In short, we can’t build ourselves out of rush hour traffic. We need a new, post-Industrial Age paradigm where information work comes to knowledge workers via information and communications technology rather building more pavement to transport workers to centralized, commute-in offices. Plus modernizing and building out telecommunications infrastructure to serve every premise in the communities where knowledge workers live.

The Office Space Isn’t Dead, It’s Making A Comeback | Jacob Morgan | LinkedIn

The office space is far from dead, it’s re-emerging, in fact a recent report from commercial real estate company CBRE found that U.S. Office investment is at a 7-year high hitting $119 billion. So, if the office space isn’t dead then what’s going on? Office spaces are re-emerging as employee experience centers. All of the companies that are investing in new or redesigned spaces are doing so because they realize one crucial change that has happened in the workplace. That organizations can no longer assume that employees need to work there and organizations must in fact create environments where people actually want to show up. These beautiful new spaces aren’t being created for fun or because it’s a nice thing to do. Companies are leveraging their physical environment as a new strategic competitive advantage. Modern cafeterias with catered food, modular work spaces that can be moved around, wood-trimmed walls and floors, colorful art-work, stylish furniture, smart lighting and sensors are all part of creating great employee experiences where people actually want to show up to work.

Source: The Office Space Isn’t Dead, It’s Making A Comeback | Jacob Morgan | LinkedIn

Updating centralized commute-in offices for the 21st century still has a major downside: the fact that people who work there remain separated from them by distance and time, requiring the daily slog and time suck of the 20th century commute. A true 21st century approach is to leverage information and communications technology advances to decentralize knowledge work out to the communities where knowledge workers live.

Is your economic development opportunity commuting out of town EVERYDAY? | Michael Shear | LinkedIn

We know there is a huge cost to getting people to work everyday: to the individual, the community and, to some extent, the employer. The costs are vehicles, gas, roads, pollution and time.

Is there a way to provide local job access to these commuters? Is there a model that would appeal to employers to have networked facilities in these communities. The costs of sending bits of information is minuscule relative to moving bodies. If you knew what companies/government agencies where hiring people from your community, might they work to examine how securely networked offices could create wins for communities, employees and employers alike.

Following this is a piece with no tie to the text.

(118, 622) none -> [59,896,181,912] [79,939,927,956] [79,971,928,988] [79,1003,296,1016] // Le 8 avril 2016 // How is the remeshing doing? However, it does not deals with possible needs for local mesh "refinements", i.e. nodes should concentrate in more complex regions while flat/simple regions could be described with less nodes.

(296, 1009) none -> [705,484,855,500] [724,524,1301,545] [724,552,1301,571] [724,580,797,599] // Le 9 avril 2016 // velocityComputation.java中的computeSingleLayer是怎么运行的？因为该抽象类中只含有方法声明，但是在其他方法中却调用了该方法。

Source: Is your economic development opportunity commuting out of town EVERYDAY? | Michael Shear | LinkedIn

Much of the push back directed at the decentralization of knowledge work out of centralized commuter offices (CCOs) due to the proliferation and maturation of information and communications technology is that CCOs provide an essential venue for daily collaboration. However, Shear — as do I in my recent book Last Rush Hour: The Decentralization of Knowledge Work in the Twenty-First Century point out that daily, face to face collaboration comes at great cost. That cost isn’t adequately taken into account by the “CCOs are necessary to enable collaboration” adherents. In other words, the argument goes, we must endure the time suck and personal costs of daily commuting in order to collaborate.

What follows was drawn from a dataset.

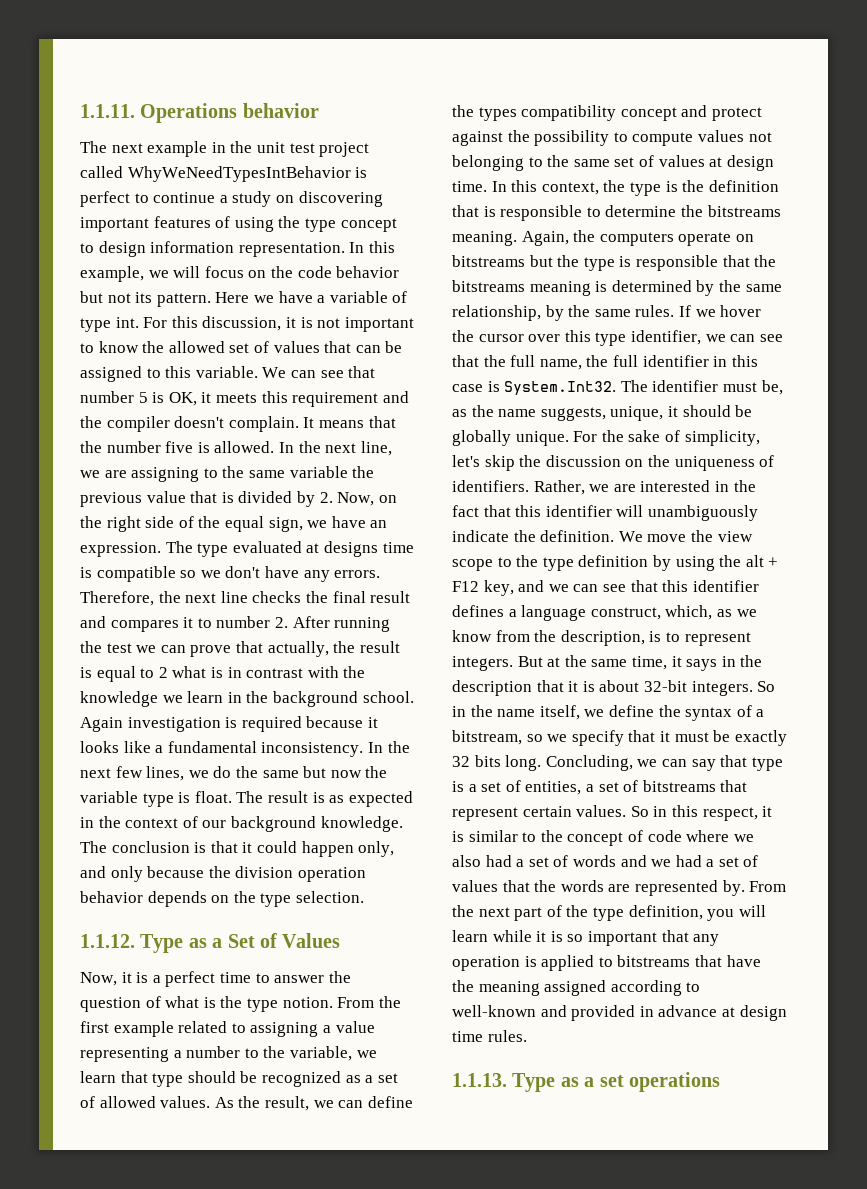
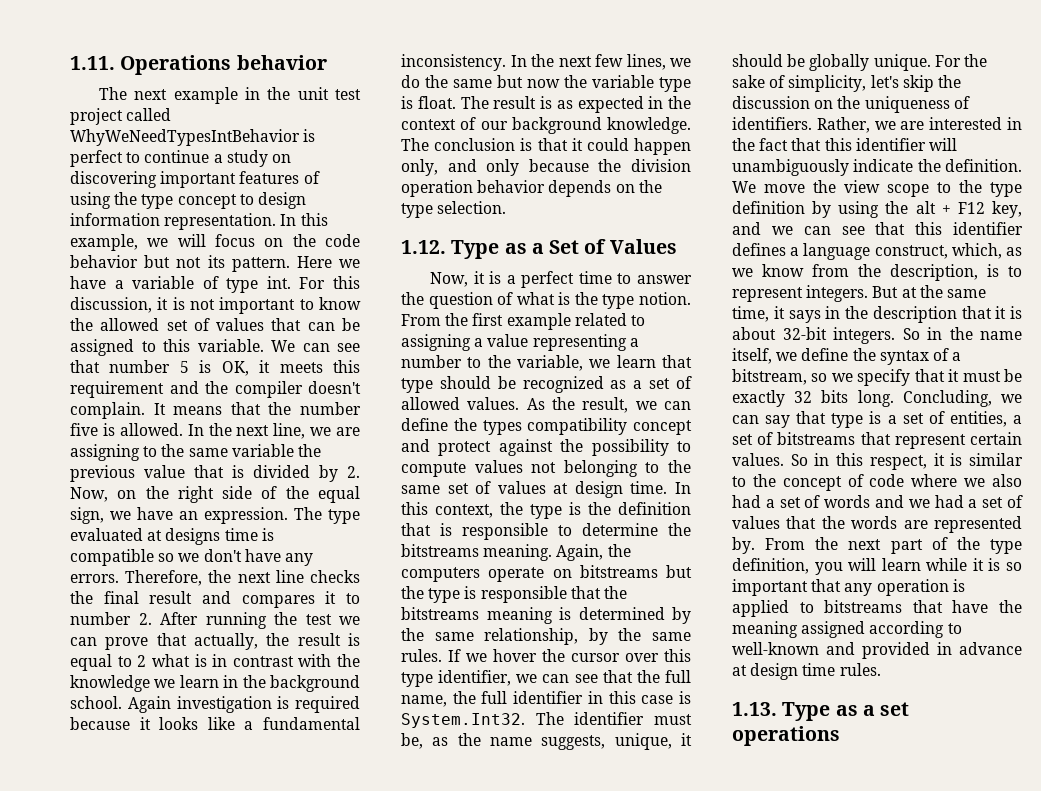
[80,104,135,118] 1.1.11. -> [70,56,115,70] 1.11.
[80,934,135,948] 1.1.12. -> [401,240,446,254] 1.12.
[452,1073,507,1087] 1.1.13. -> [732,702,777,716] 1.13.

I don’t buy that argument and I imagine neither does Shear. As he notes, with today’s level of ICT that allows thought work to be conducted most anywhere with decent Internet service, it’s far less costly to use ICT to collaborate by moving ideas and not the bodies attached to the brains that generate them. Shear proposes in order to facilitate that, communities can create shared office distributed work facilities that would allow knowledge workers to work in their own communities rather than trekking daily — often in congested rush hour traffic — to a CCO in another.